Genomic profiling of high-grade large-cell neuroendocrine carcinoma of the colon

Case presentation

A 70-year-old man with an unremarkable medical history and no history of smoking presented to his primary care physician with intermittent abdominal cramping, mild abdominal bloating, and a dry cough that had begun approximately 2 months prior. Four months later, the patient developed persistent abdominal pain and dyspepsia. His Eastern Cooperative Oncology Group (ECOG) performance score at this time was 0. His family history revealed that his mother had lung cancer of an uncertain etiology. A subsequent colonoscopy showed a flat ulcerated mass of the colon at the hepatic flexure. Pathologic examination revealed a tubulovillous adenoma with high-grade neuroendocrine carcinoma (HGNEC). A computed tomography (CT) scan of the chest, abdomen, and pelvis revealed a mass in the cecum measuring 5.3×3.7 cm and several small, suspicious regional mesenteric lymph nodes. Magnetic resonance imaging (MRI) of the brain was unremarkable.

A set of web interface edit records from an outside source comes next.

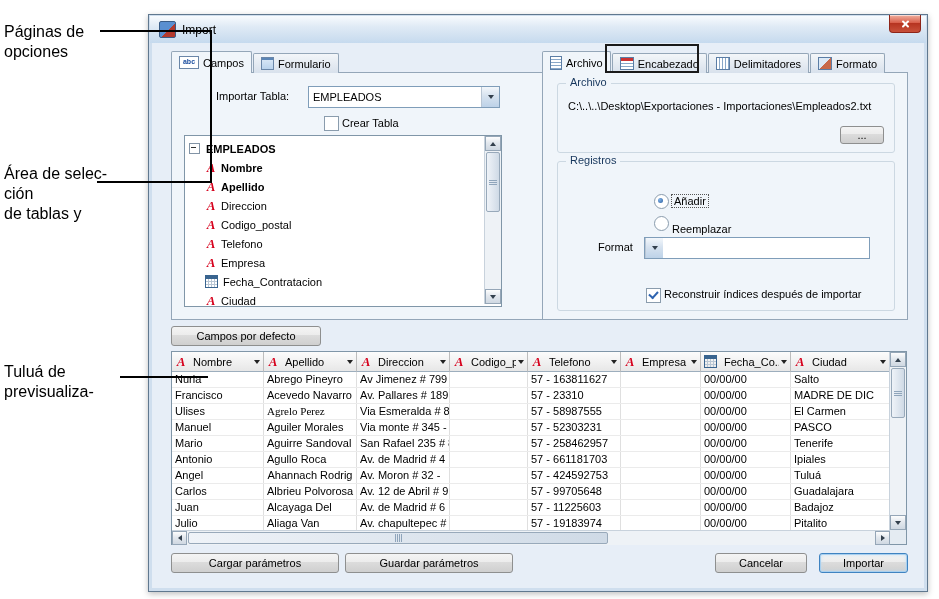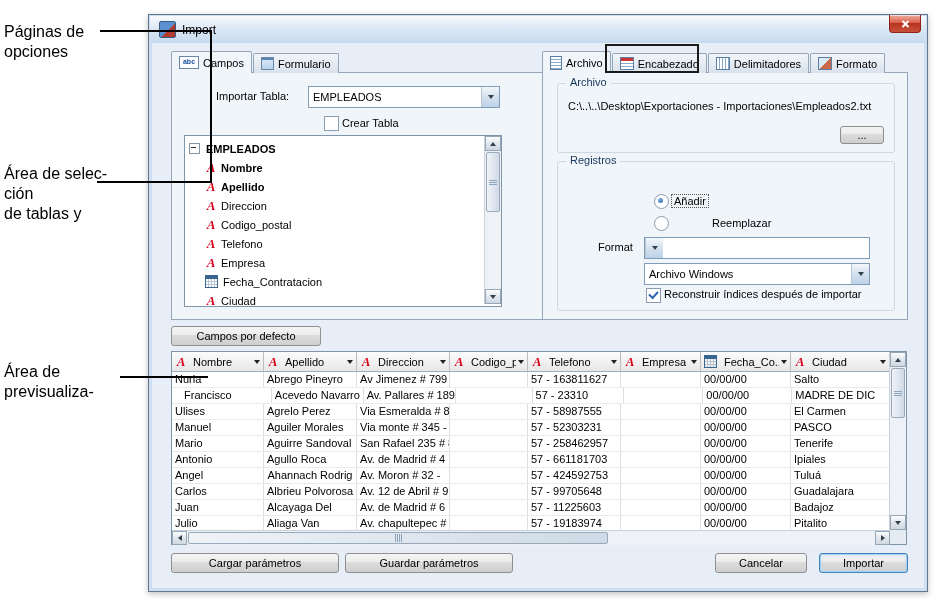--- a/index.html
+++ b/index.html
@@ -114,21 +114,21 @@
   .grid-corner{position:absolute;right:0;top:178px;width:16px;height:14px;background:#e4ebf2;}
 </style>
 </head>
 <body>
 
 <div class="ann" style="left:4px;top:22px;">Páginas de
 opciones</div>
 <div class="ann" style="left:4px;top:164px;">Área de selec-
 ción
 de tablas y</div>
-<div class="ann" style="left:4px;top:362px;">Área de
+<div class="ann" style="left:4px;top:362px;">Tuluá de
 previsualiza-</div>
 <div class="ann-line" style="left:100px;top:30px;width:112px;height:2px;"></div>
 <div class="ann-line" style="left:210px;top:30px;width:2px;height:153px;"></div>
 <div class="ann-line" style="left:97px;top:181px;width:115px;height:2px;"></div>
 <div class="ann-line" style="left:120px;top:376px;width:88px;height:2px;"></div>
 <div class="highlight-box" style="left:605px;top:44px;width:90px;height:25px;"></div>
 
 <div class="dialog">
 
   <div class="titlebar">
@@ -242,34 +242,28 @@
         <div class="btn" style="right:10px;top:42px;width:42px;height:16px;">...</div>
       </div>
     </div>
 
     <div class="groupbox" style="left:14px;top:88px;width:336px;height:148px;">
       <span class="gb-title">Registros</span>
       <div class="gb-clip">
         <div class="radio selected" style="left:96px;top:32px;"></div>
         <div class="lbl focus-dotted" style="left:114px;top:33px;">Añadir</div>
         <div class="radio" style="left:96px;top:54px;"></div>
-        <div class="lbl" style="left:114px;top:55px;margin-left:40px;">Reemplazar</div>
+        <div class="lbl" style="left:114px;top:61px;">Reemplazar</div>
 
         <div class="lbl" style="left:40px;top:79px;">Format</div>
         <div class="combo" style="left:86px;top:75px;width:224px;">
           <span class="dd">
               <span class="tri-down"></span>
             </span>
         </div>
-        <div class="combo" style="left:86px;top:101px;width:224px;">
-          <span class="val">Archivo Windows</span>
-          <span class="dd">
-              <span class="tri-down"></span>
-            </span>
-        </div>
 
         <div class="checkbox checked" style="left:88px;top:126px;"></div>
         <div class="lbl" style="left:106px;top:126px;width:198px;white-space:normal;line-height:12px;">Reconstruir índices después de importar</div>
       </div>
     </div>
   </div>
 
   <div class="btn" style="left:22px;top:311px;width:148px;">Campos por defecto</div>
 
   <div class="grid">
@@ -320,32 +314,32 @@
           <div class="gcell" style="width: 92px;">Nuria</div>
           <div class="gcell" style="width: 93px;">Abrego Pineyro</div>
           <div class="gcell" style="width: 93px;">Av Jimenez # 799</div>
           <div class="gcell" style="width: 78px;"></div>
           <div class="gcell" style="width: 93px;">57 - 163811627</div>
           <div class="gcell" style="width: 80px;"></div>
           <div class="gcell" style="width: 90px;">00/00/00</div>
           <div class="gcell" style="width: 99px;">Salto</div>
         </div>
         <div class="grow">
-          <div class="gcell" style="width: 92px; margin-left: 9px;">Francisco</div>
+          <div class="gcell" style="width: 92px;">Francisco</div>
           <div class="gcell" style="width: 93px;">Acevedo Navarro</div>
           <div class="gcell" style="width: 93px;">Av. Pallares # 189</div>
           <div class="gcell" style="width: 78px;"></div>
           <div class="gcell" style="width: 93px;">57 - 23310</div>
           <div class="gcell" style="width: 80px;"></div>
           <div class="gcell" style="width: 90px;">00/00/00</div>
           <div class="gcell" style="width: 99px;">MADRE DE DIC</div>
         </div>
         <div class="grow">
           <div class="gcell" style="width: 92px;">Ulises</div>
-          <div class="gcell" style="width: 93px;">Agrelo Perez</div>
+          <div class="gcell" style="width: 93px; font-family: Liberation Serif, serif;">Agrelo Perez</div>
           <div class="gcell" style="width: 93px;">Via Esmeralda # 8</div>
           <div class="gcell" style="width: 78px;"></div>
           <div class="gcell" style="width: 93px;">57 - 58987555</div>
           <div class="gcell" style="width: 80px;"></div>
           <div class="gcell" style="width: 90px;">00/00/00</div>
           <div class="gcell" style="width: 99px;">El Carmen</div>
         </div>
         <div class="grow">
           <div class="gcell" style="width: 92px;">Manuel</div>
           <div class="gcell" style="width: 93px;">Aguiler Morales</div>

The patient underwent a right hemicolectomy with a terminal ileum resection and lymph node and omentum sampling. The resulting pathologic examination revealed a 6.0-cm pT4a tumor that was described as a high-grade carcinoma with a syncytial growth pattern, a high nucleus/cytoplasm (N/C) ratio, numerous mitoses and apoptotic cells, and large nuclei with coarse chromatin but without prominent nucleoli. The Ki-67 proliferation index was reported to be 90%. Cells showed uniform granular cytoplasmic positivity for synaptophysin (weak to intermediate in >75% of the cells), but no reactivity to chromogranin. Thyroid transcription factor-1 (TTF-1) expression was negative, and there was no loss of mismatch repair antigen expression (MLH1, MSH2, MSH6, or PMS2). All surgical margins were negative (R0 resection). There was no perineural invasion, but lymphovascular invasion was present. None of the 25 lymph nodes sampled had malignant involvement. Omental sampling of two nodules revealed no evidence of malignancy. The results of microsatellite instability testing were negative. Final pathologic diagnosis was stage T4aN0M0 large-cell high-grade neuroendocrine carcinoma of the colon.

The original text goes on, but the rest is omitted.